この後の展開はツナ様が乱入してくるでも、獄寺が負けるでも良いと思います。
男の子みたいでも女の子なリボーンちゃんを目指した…かったです。
相互ありがとうございます!これから仲良くして下さると嬉しいです!



( ゚∀゚)o彡゜よーじょ! よーじょ! つるぺたようじょ!!

…すいません5歳リボーンさんと聞いてまずこれをしました…幼女…はぁはぁ幼女萌えー!!
というわけで幼女もとい女の子リボーンさん可愛すぎです!!
5歳! まさかの5歳という新天地に熊はときめきを隠しきれません…!!! まさか5歳リボーンさんという世界があったとは!!
そしてリボーンさんの問いに心底本気で考え、しかし性の対象として見るべきではないと決断を下したり5歳の女の子に対して「女性」という言葉を使う獄寺くんはイメージ通りです!! 対女の子リボーンさんの獄寺くんはそうであるべきです!!
女の子で5歳でもオレ様なところが変わらないリボーンちゃん。
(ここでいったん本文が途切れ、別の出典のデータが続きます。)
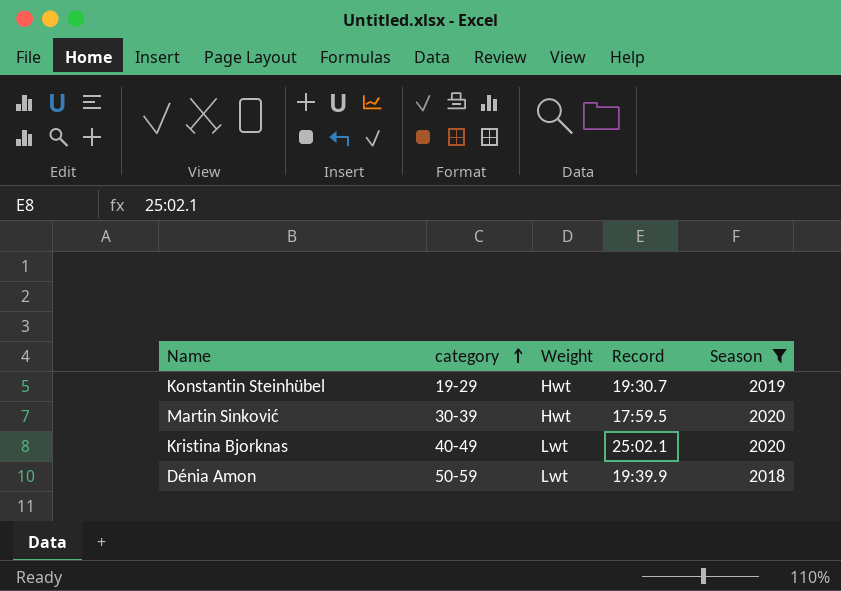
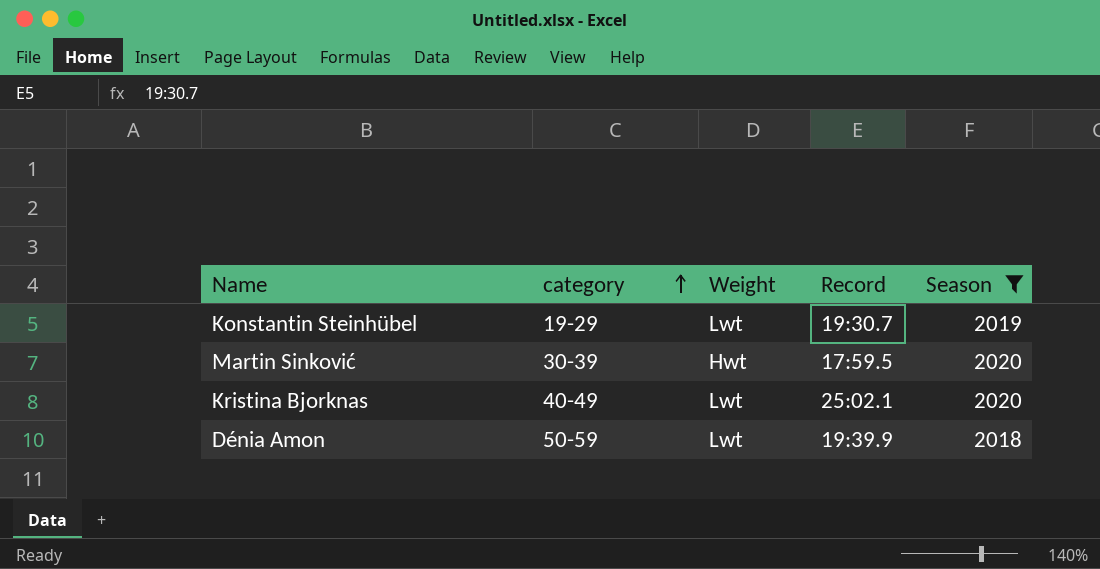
Konstantin Steinhübel | Weight: Hwt -> Lwt

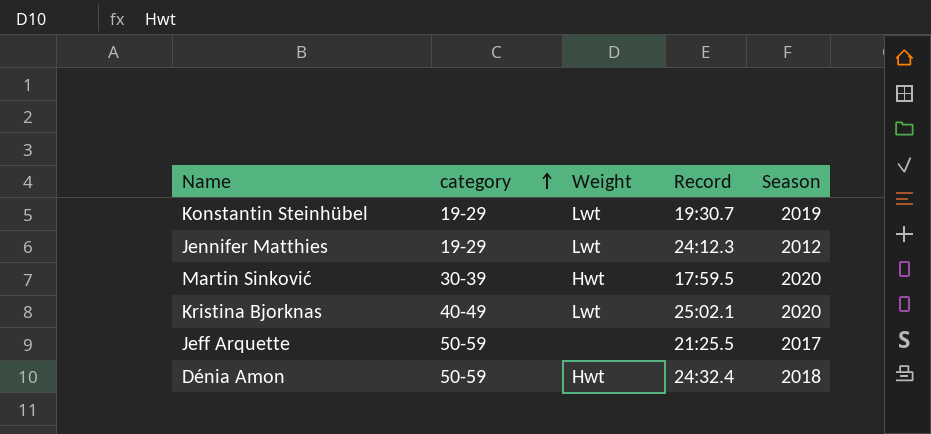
filter: Season >= 2018 -> none
Dénia Amon | Weight: Lwt -> Hwt
Dénia Amon | Record: 19:39.9 -> 24:32.4

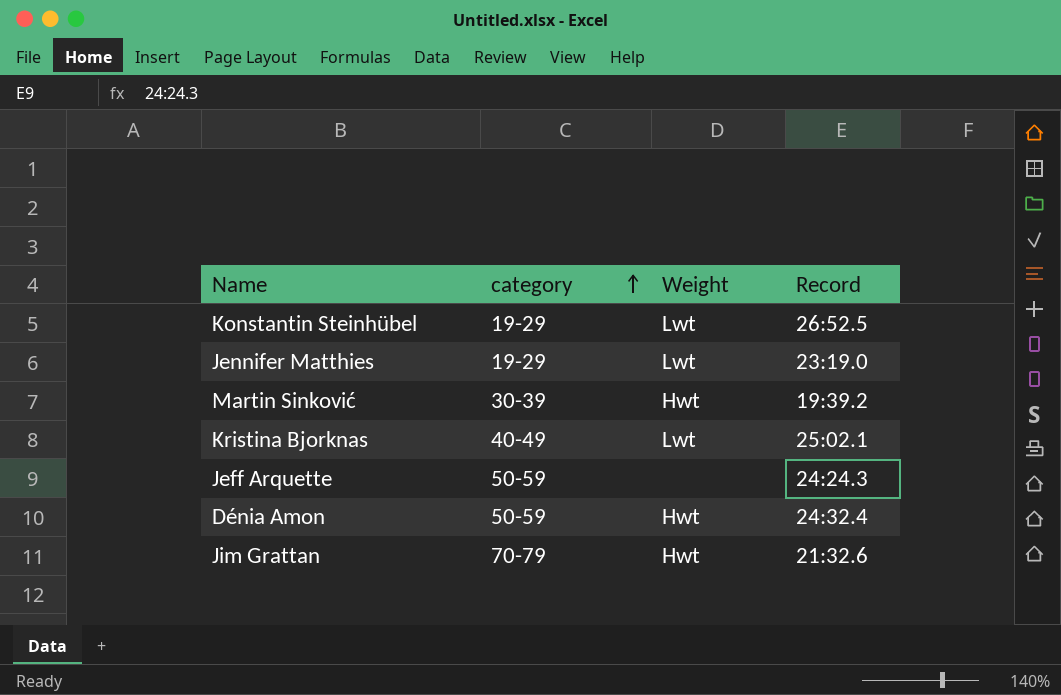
column Season | position: 5 -> none
Konstantin Steinhübel | Record: 19:30.7 -> 26:52.5
Jennifer Matthies | Record: 24:12.3 -> 23:19.0
Martin Sinković | Record: 17:59.5 -> 19:39.2
Jeff Arquette | Record: 21:25.5 -> 24:24.3
row Jim Grattan: none -> 70-79 | Hwt | 21:32.6

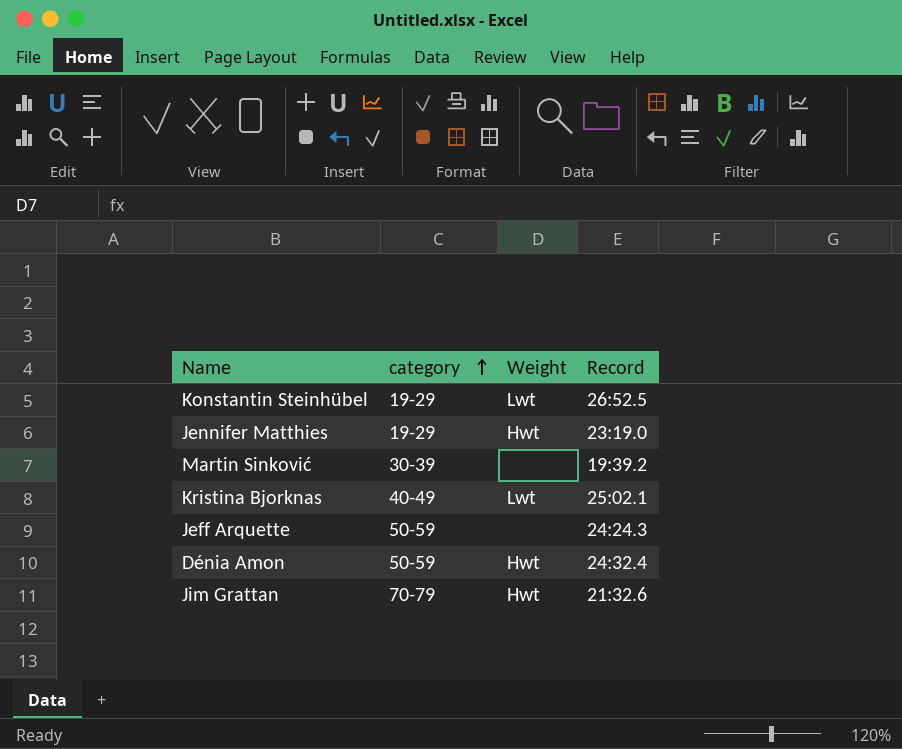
Jennifer Matthies | Weight: Lwt -> Hwt
Martin Sinković | Weight: Hwt -> none

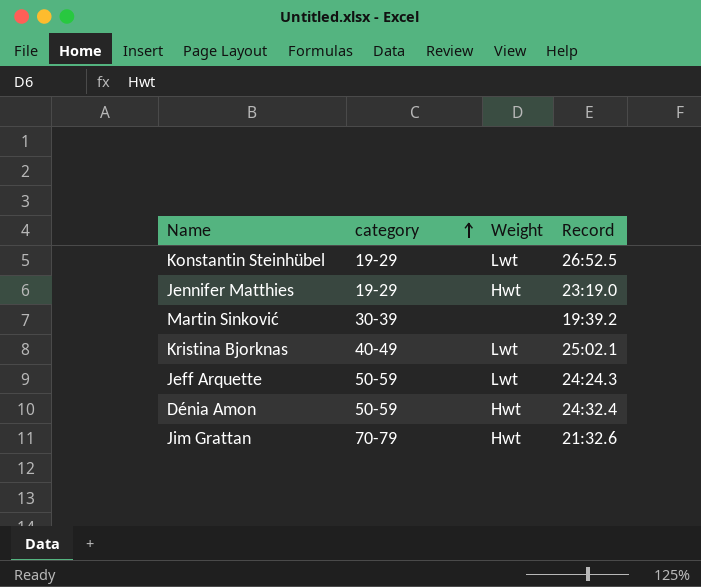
Jeff Arquette | Weight: none -> Lwt

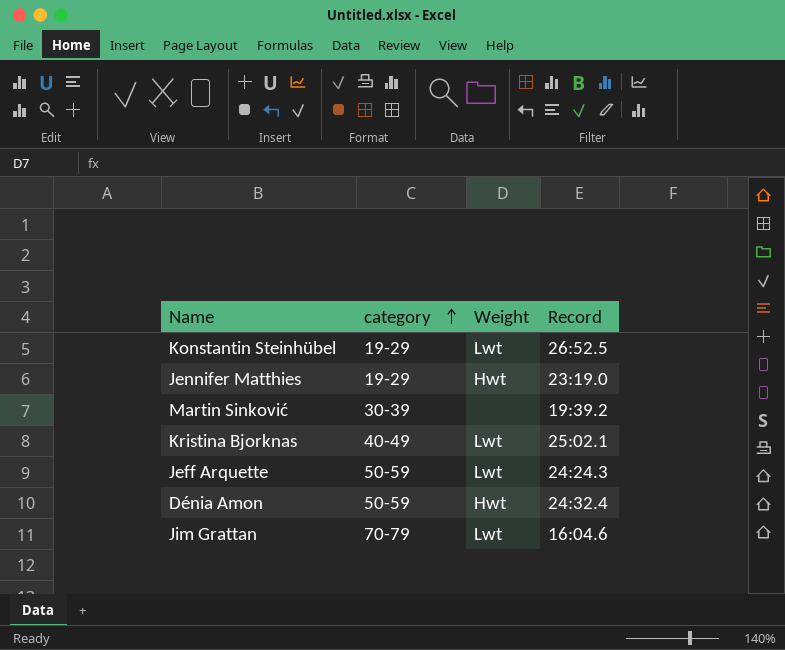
Jim Grattan | Weight: Hwt -> Lwt
Jim Grattan | Record: 21:32.6 -> 16:04.6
獄の寝込みを襲ったり身体をぺたぺた触ったりアグレッシブで可愛いです!!
そして事の発端が獄が告白されていたから…!! 断わるのが少しだけ遅かったからとか…!! 可愛い!! 可愛すぎですリボーンちゃん!!
これは獄寺くんも腹をくくるしかありませんね!!

素敵なリボーンちゃん、本当にありがとうございました☆ こちらこそこれからもよろしくお願いします!!